“A la naturaleza se le domina, obedeciéndole”. Francis Bacon.
Ese miércoles 7 de noviembre de 2012 me arrastró hacia mi pasado. Escucho las noticias y se habla del terremoto. Y prontamente mi memoria se activó al 4 de febrero del 76 cuando el gran terremoto se llevó a 25 mil guatemaltecos y destruyó el país.
Pensé de inmediato en los marquenses que sufrían esos segundos inenarrables. Esos segundos que nos dejan sin preguntas, porque no hay tiempo de respuestas. Cuando se mueve la tierra y todo se va al suelo, incluso los seres humanos, no hay espacio para pensar.
Pero, al mismo tiempo recordé cómo en el gran terremoto del 76 Guatemala se levantó de las ruinas, del dolor, de la muerte, de la orfandad, de la invalidez. Los guatemaltecos luchamos aquella vez para volver del dolor, y así se hizo. Y se logró.
Tengo la certeza que los marquenses están luchando en estas horas aciagas por su derecho a volver a vivir, y no sólo sobrevivir. Luchan brazo a brazo, codo a codo, para encontrarse con sus mejores momentos y dejar atrás esa angustia.
Así fue en el 76. Se luchó contra aquellas angustiantes horas del dolor humano por la pérdida del ser querido y se luchó para encontrar el espacio para volver a la vida cotidiana. Porque el guatemalteco es así. Luchador, batallador, incansable, listo a dar el paso que no quería dar. A estar siempre junto a la familia, al vecino, a la sociedad. ¡SAN MARCOS, NO ESTÁN SOLOS, ESTAMOS CON USTEDES! Tengo la certeza, y no creo equivocarme, que en toda la geografía de la patria amada, cada guatemalteco ha elevado una oración para su fortaleza, amigos de San Marcos.

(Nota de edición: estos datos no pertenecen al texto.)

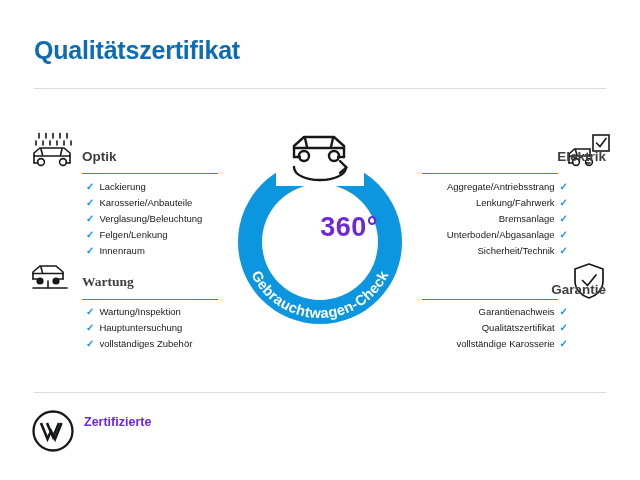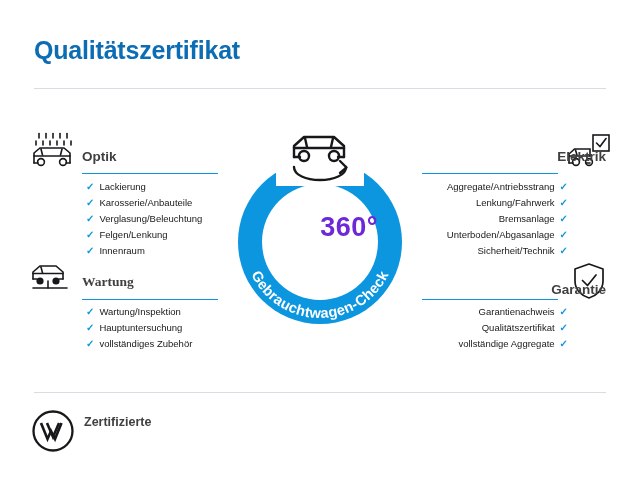"vollständige Aggregate" span { text: Aggregate -> Karosserie }
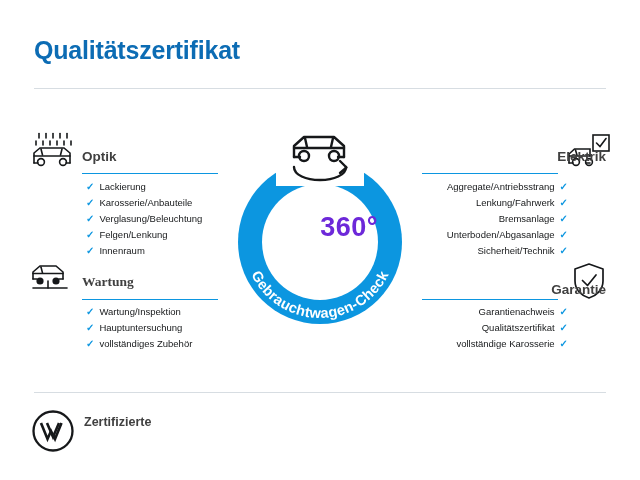"Zertifizierte" .foot-text { color: #404040 -> #6d28d9 }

Cuántas historias hay sobre el ser humano que se ha encontrado en la lucha por ayudar al vecino. Los Bomberos Municipales Departamentales y los Voluntarios, el Ejército, vecinos, amigos, autoridades locales y nacionales, en abierta lucha contra la adversidad para que ustedes, amigos de San Marcos, puedan reincorporarse a la cotidianidad. El terremoto de este mes los ha colocado en una situación difícil, como nunca la habían pasado. Se están demoliendo las casas, construidas con años de esfuerzo y de sacrificio. Se perdieron los accesorios básicos de una casa familiar. Se perdieron las cosechas. Se perdieron las gallinas, y se perdió todo. Y sin embargo, hay que volver a la lucha y caminar hacia un nuevo futuro. Es muy difícil hablar del futuro, pero en este caso, tengan la certeza, amigos de San Marcos, que pese al dolor y al sufrimiento, ustedes están cerca y será reconfortante.
Que Dios los bendiga…. Y siempre recuerden a sus muertos.